I've been busy taking care of my 11 month old daughter lately which leaves almost no time to do something as remotely useful as posting on my blog - not that I have been doing it more often when I was still working full time. At the same time you get a lot of ideas and potentially interesting insights, now that your brain has time to idle now and then, for example while picking up toys thrown to the ground again and again.
Anyway, I lately came to think that machine learners as a whole should devote much more time to working with actual data. In particular machine learners who think of themselves as being "method guys" (yes, this also includes me). It usually works likes this: You have some technique you really like a lot and you use it to extend an already existing method until you come up with something you think is really neat. It may have some interesting properties other algorithms don't have, and you really would like to write a paper on it.

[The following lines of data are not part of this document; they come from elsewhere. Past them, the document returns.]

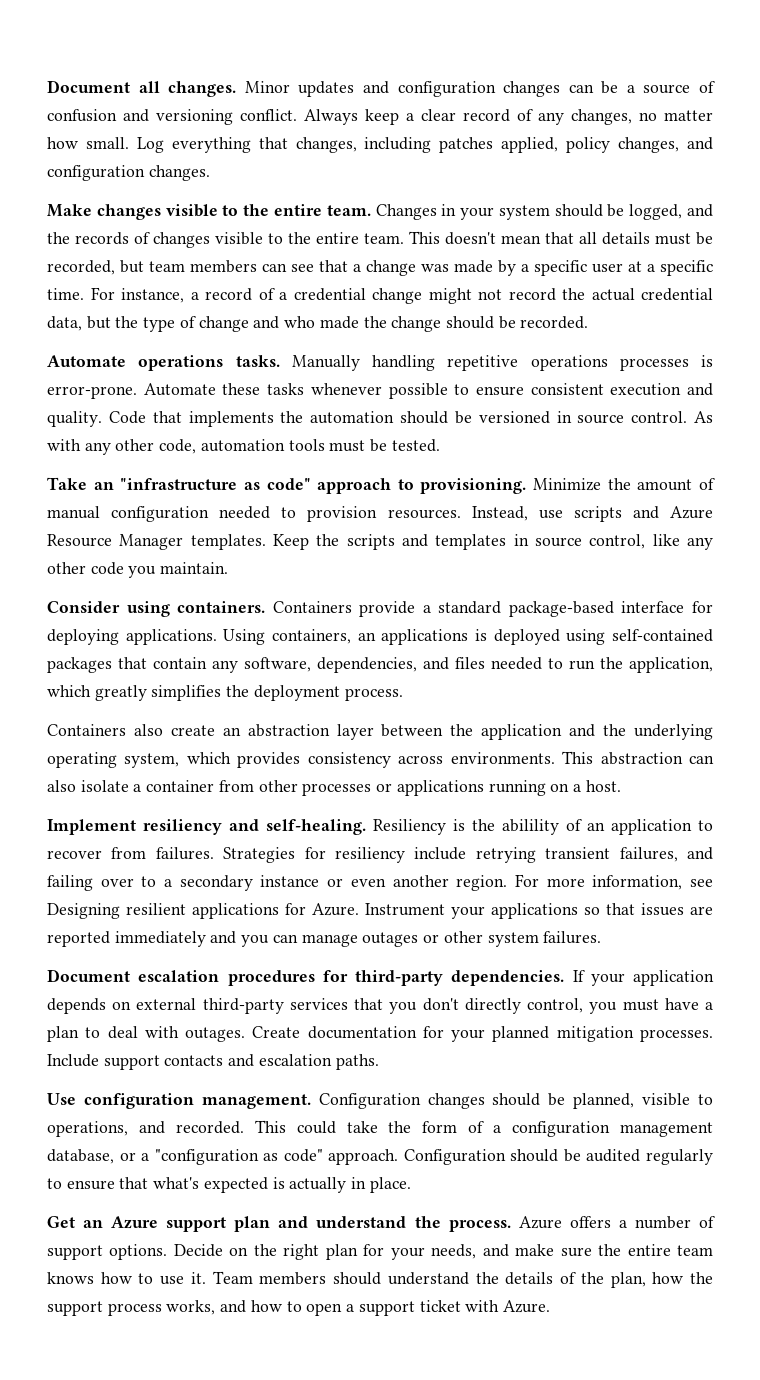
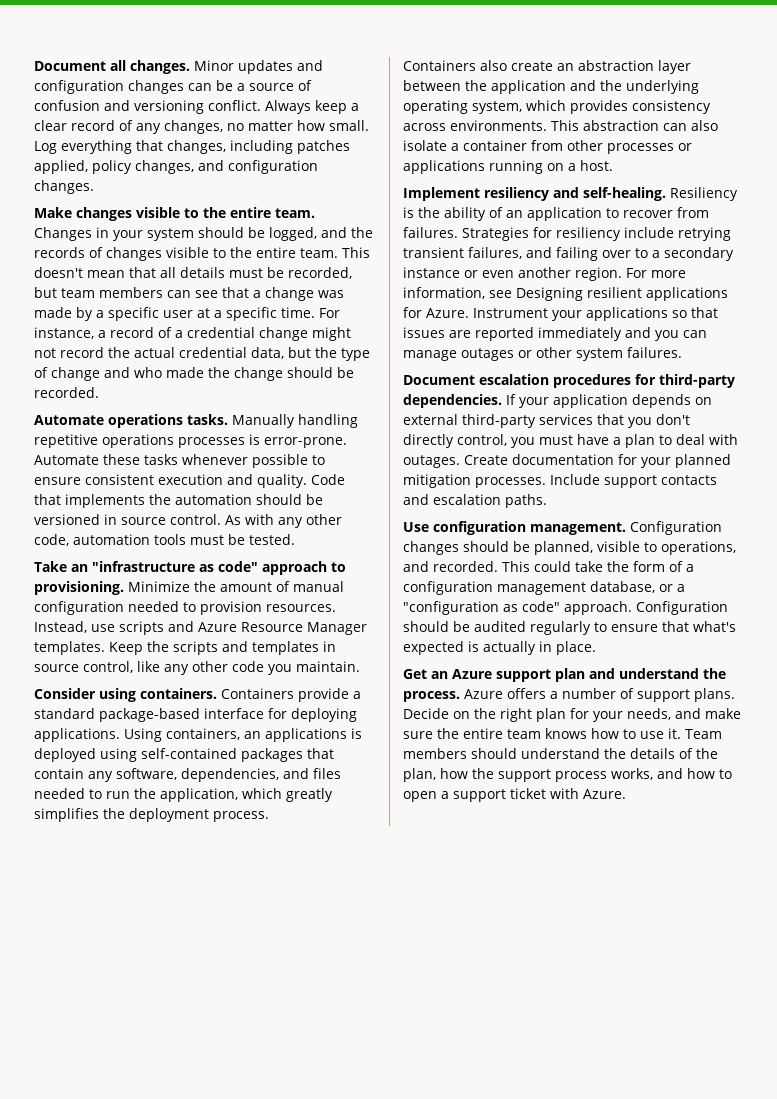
- Resiliency is the abilility of an application to recover from failures.
+ Resiliency is the ability of an application to recover from failures.
- Azure offers a number of support options.
+ Azure offers a number of support plans.

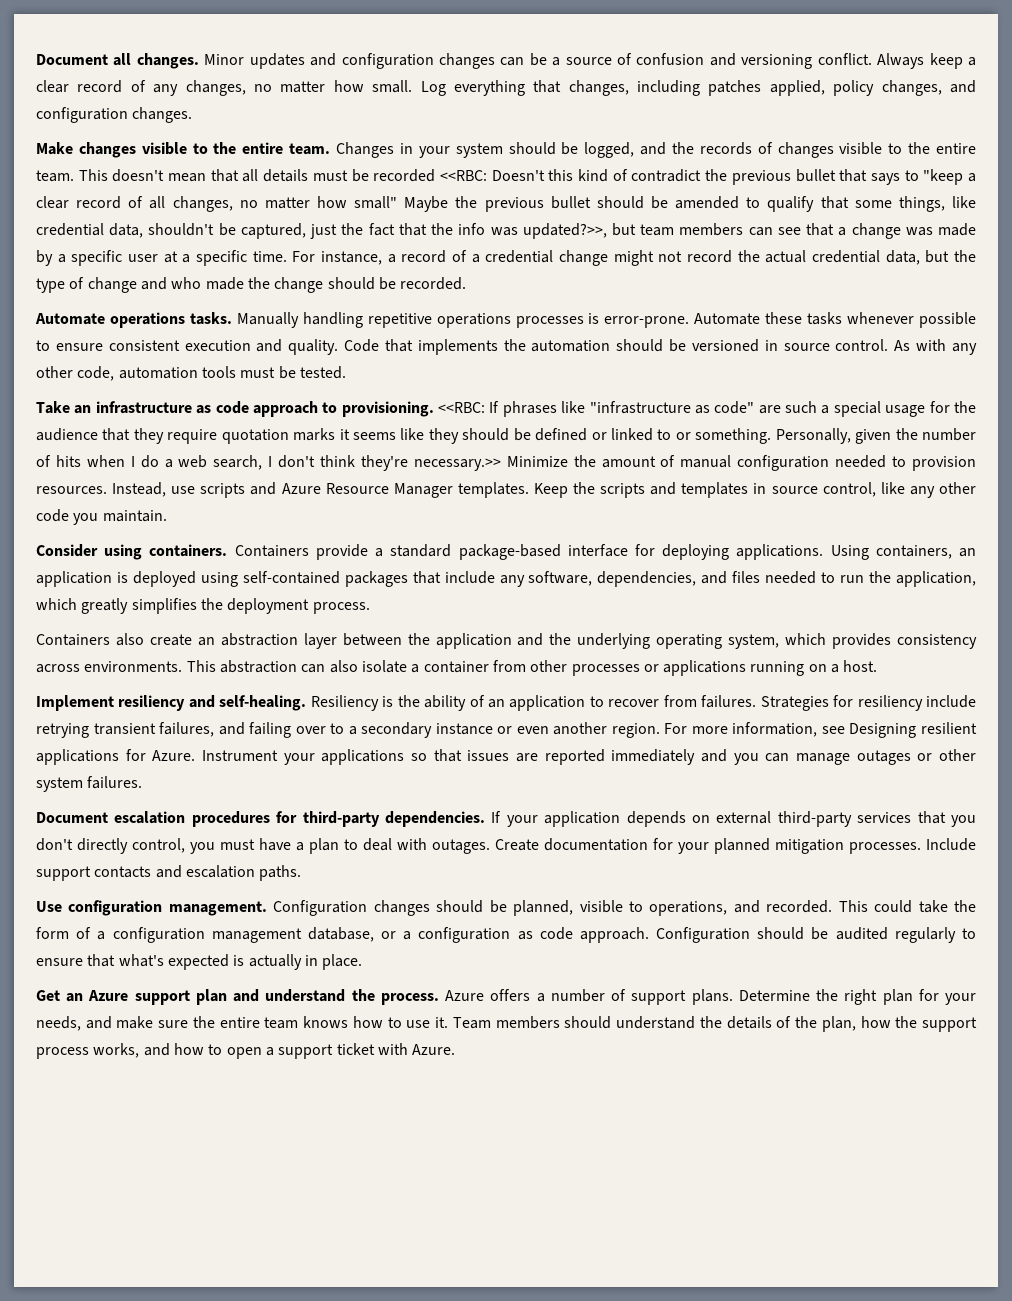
- This doesn't mean that all details must be recorded, but team members can see that a change was made by a specific user at a specific time.
+ This doesn't mean that all details must be recorded <<RBC: Doesn't this kind of contradict the previous bullet that says to "keep a clear record of all changes, no matter how small" Maybe the previous bullet should be amended to qualify that some things, like credential data, shouldn't be captured, just the fact that the info was updated?>>, but team members can see that a change was made by a specific user at a specific time.
- Take an "infrastructure as code" approach to provisioning. Minimize the amount of manual configuration needed to provision resources.
+ Take an infrastructure as code approach to provisioning. <<RBC: If phrases like "infrastructure as code" are such a special usage for the audience that they require quotation marks it seems like they should be defined or linked to or something. Personally, given the number of hits when I do a web search, I don't think they're necessary.>> Minimize the amount of manual configuration needed to provision resources.
- Using containers, an applications is deployed using self-contained packages that contain any software, dependencies, and files needed to run the application, which greatly simplifies the deployment process.
+ Using containers, an application is deployed using self-contained packages that include any software, dependencies, and files needed to run the application, which greatly simplifies the deployment process.
- This could take the form of a configuration management database, or a "configuration as code" approach.
+ This could take the form of a configuration management database, or a configuration as code approach.
- Decide on the right plan for your needs, and make sure the entire team knows how to use it.
+ Determine the right plan for your needs, and make sure the entire team knows how to use it.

But then, the problem starts, because in order to prove that your extension is actually useful, you will have to prove that it makes a difference practically. So you go around your group asking colleagues if they have or know of some intersting data set. We call this the "have method, need data" phenomenon.

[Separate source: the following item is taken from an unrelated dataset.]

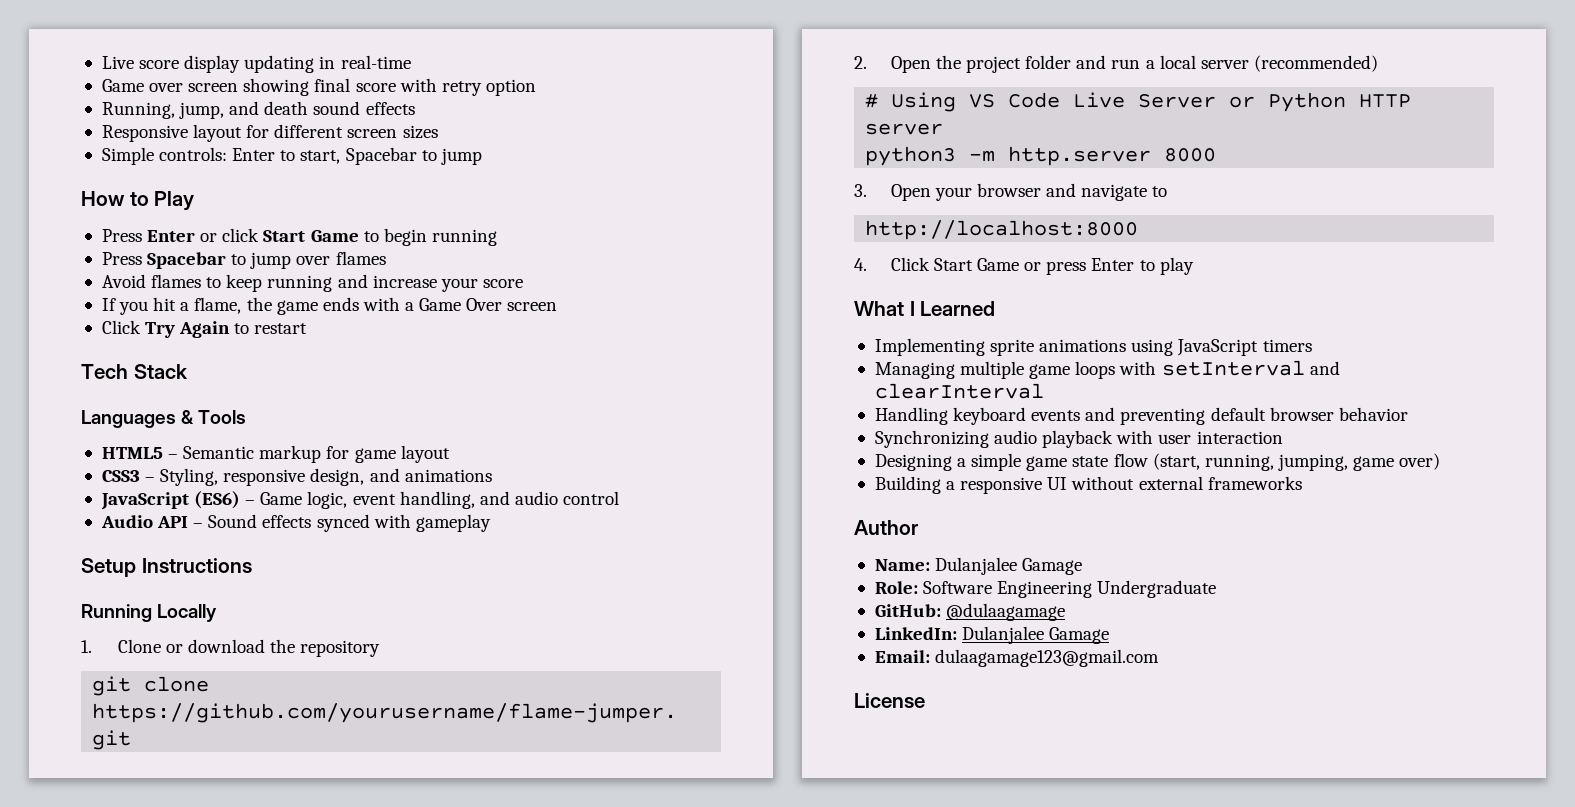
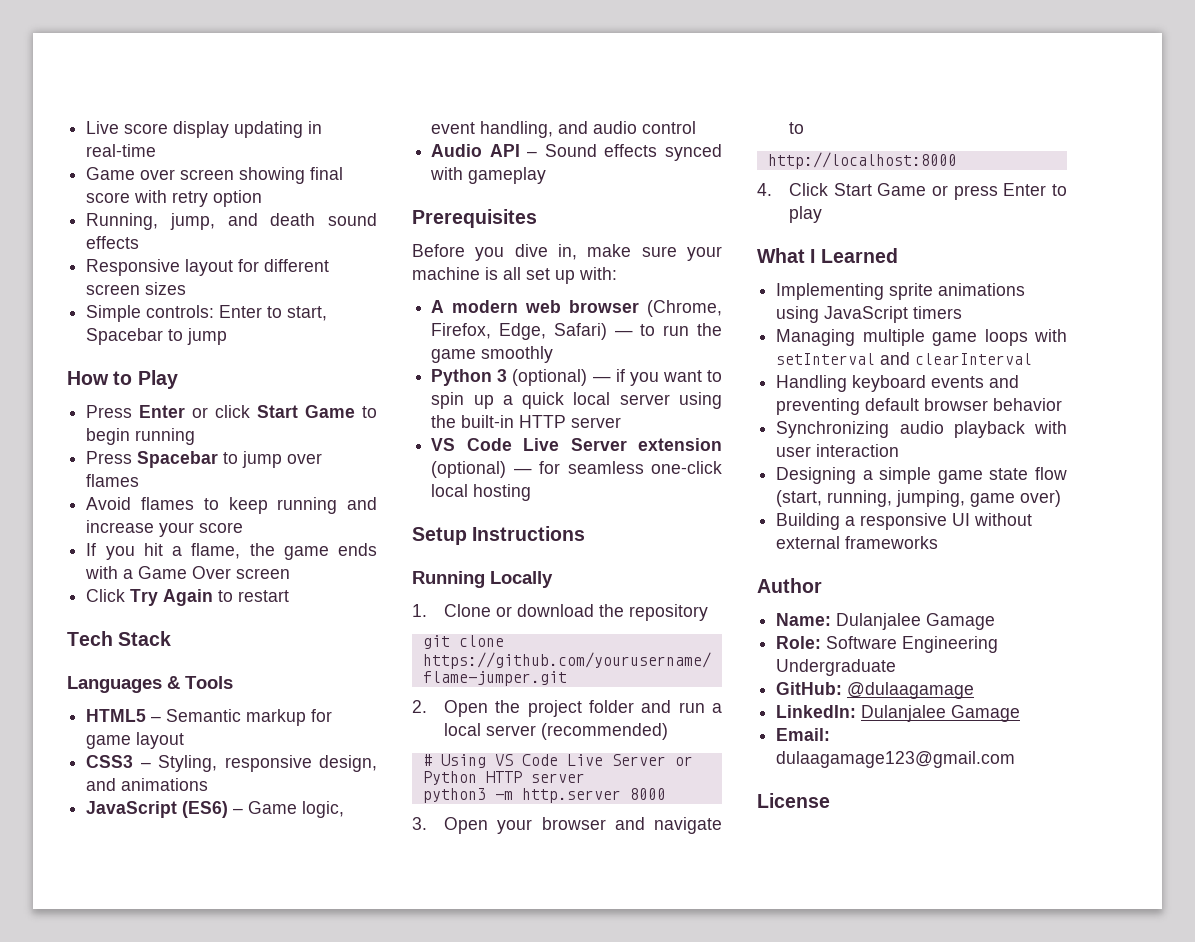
+ Prerequisites
+ Before you dive in, make sure your machine is all set up with:
+ A modern web browser (Chrome, Firefox, Edge, Safari) — to run the game smoothly
+ Python 3 (optional) — if you want to spin up a quick local server using the built-in HTTP server
+ VS Code Live Server extension (optional) — for seamless one-click local hosting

Of course, if you had started with a concrete application in mind, you would never have to ask yourself "oh, this is great, but what is it good for?"
Also, in machine learning, the formally defined problems we have are very abstract (like minimizing the expected risk from i.i.d. drawn data points), and many of the actual challenge are actually only "defined" by specific data sets.
Anyway, data wrangling have recently posted a huge list of links to data sets on the web which is certainly an interesting starting point.
And yes, if you already have your method, you might also find some interesting "real world application" there.